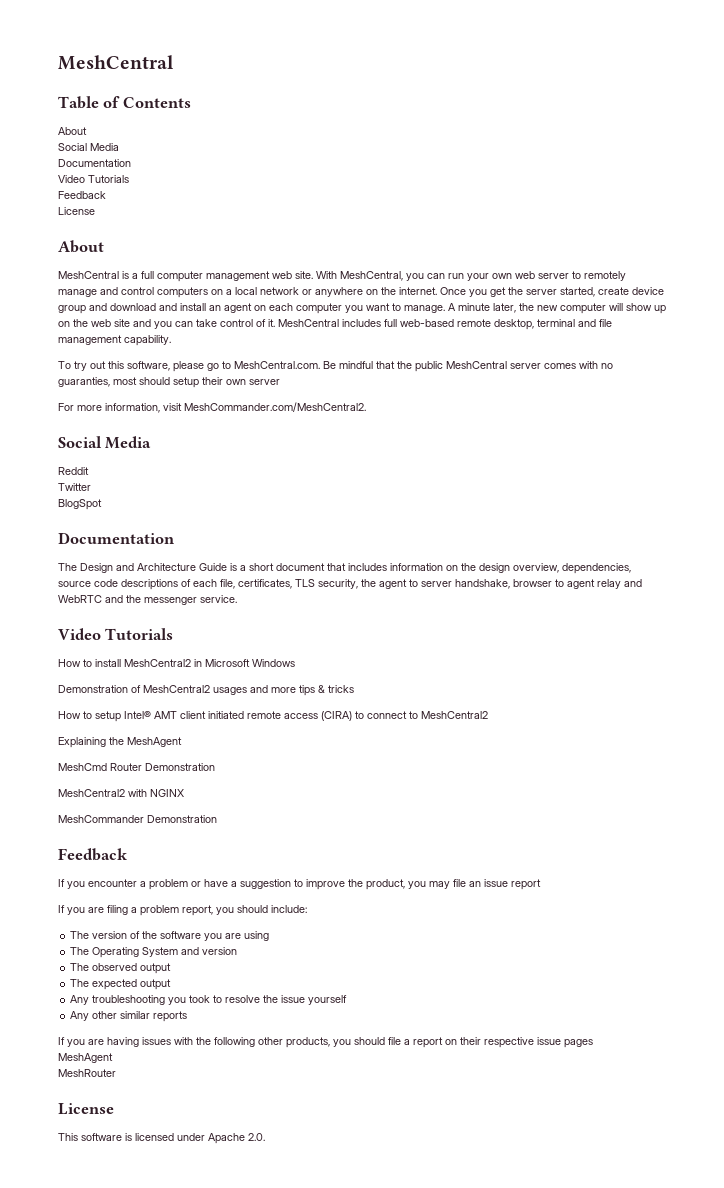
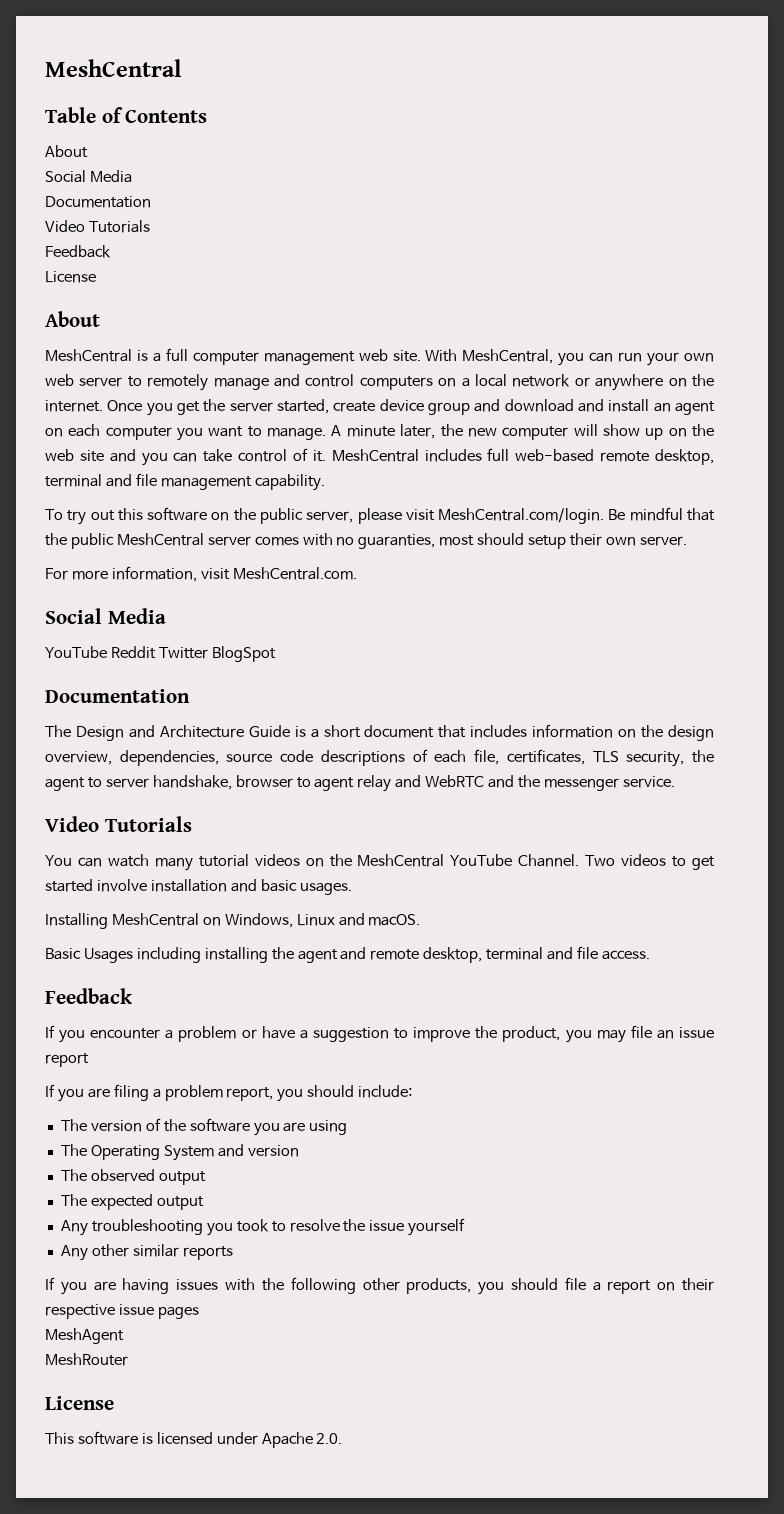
[127,361,320,372] software, please go to MeshCentral.com. -> [147,507,605,524] software on the public server, please visit MeshCentral.com/login.
[249,379,280,385] server -> [639,536,687,546] server.
[184,402,366,412] [58,436,152,449] MeshCommander.com/MeshCentral2. // Social Media // -> [232,567,357,580] [45,608,166,624] [45,646,107,658] MeshCentral.com. // Social Media // YouTube
(89, 471) // -> (156, 652) none
(91, 487) // -> (208, 653) none
[58,659,295,667] [58,685,354,696] [58,711,488,722] [58,737,182,748] [58,763,215,771] [58,789,184,797] [58,815,217,823] How to install MeshCentral2 in Microsoft Windows // Demonstration of MeshCentral2 usages and more tips & tricks // How to setup Intel® AMT client initiated remote access (CIRA) to connect to MeshCentral2 // Explaining the MeshAgent // MeshCmd Router Demonstration // MeshCentral2 with NGINX // MeshCommander Demonstration -> [45,854,715,871] [45,879,352,895] [45,913,421,929] [45,946,650,963] You can watch many tutorial videos on the MeshCentral YouTube Channel. Two videos to get started involve installation and basic usages. // Installing MeshCentral on Windows, Linux and macOS. // Basic Usages including installing the agent and remote desktop, terminal and file access.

──────────

Copy every line exactly, from the opening line of the entries down to the line holding "[249,379,280,385] server ->", and keep the pictures out.

Response area:
[127,361,320,372] software, please go to MeshCentral.com. -> [147,507,605,524] software on the public server, please visit MeshCentral.com/login.
[249,379,280,385] server -> [639,536,687,546] server.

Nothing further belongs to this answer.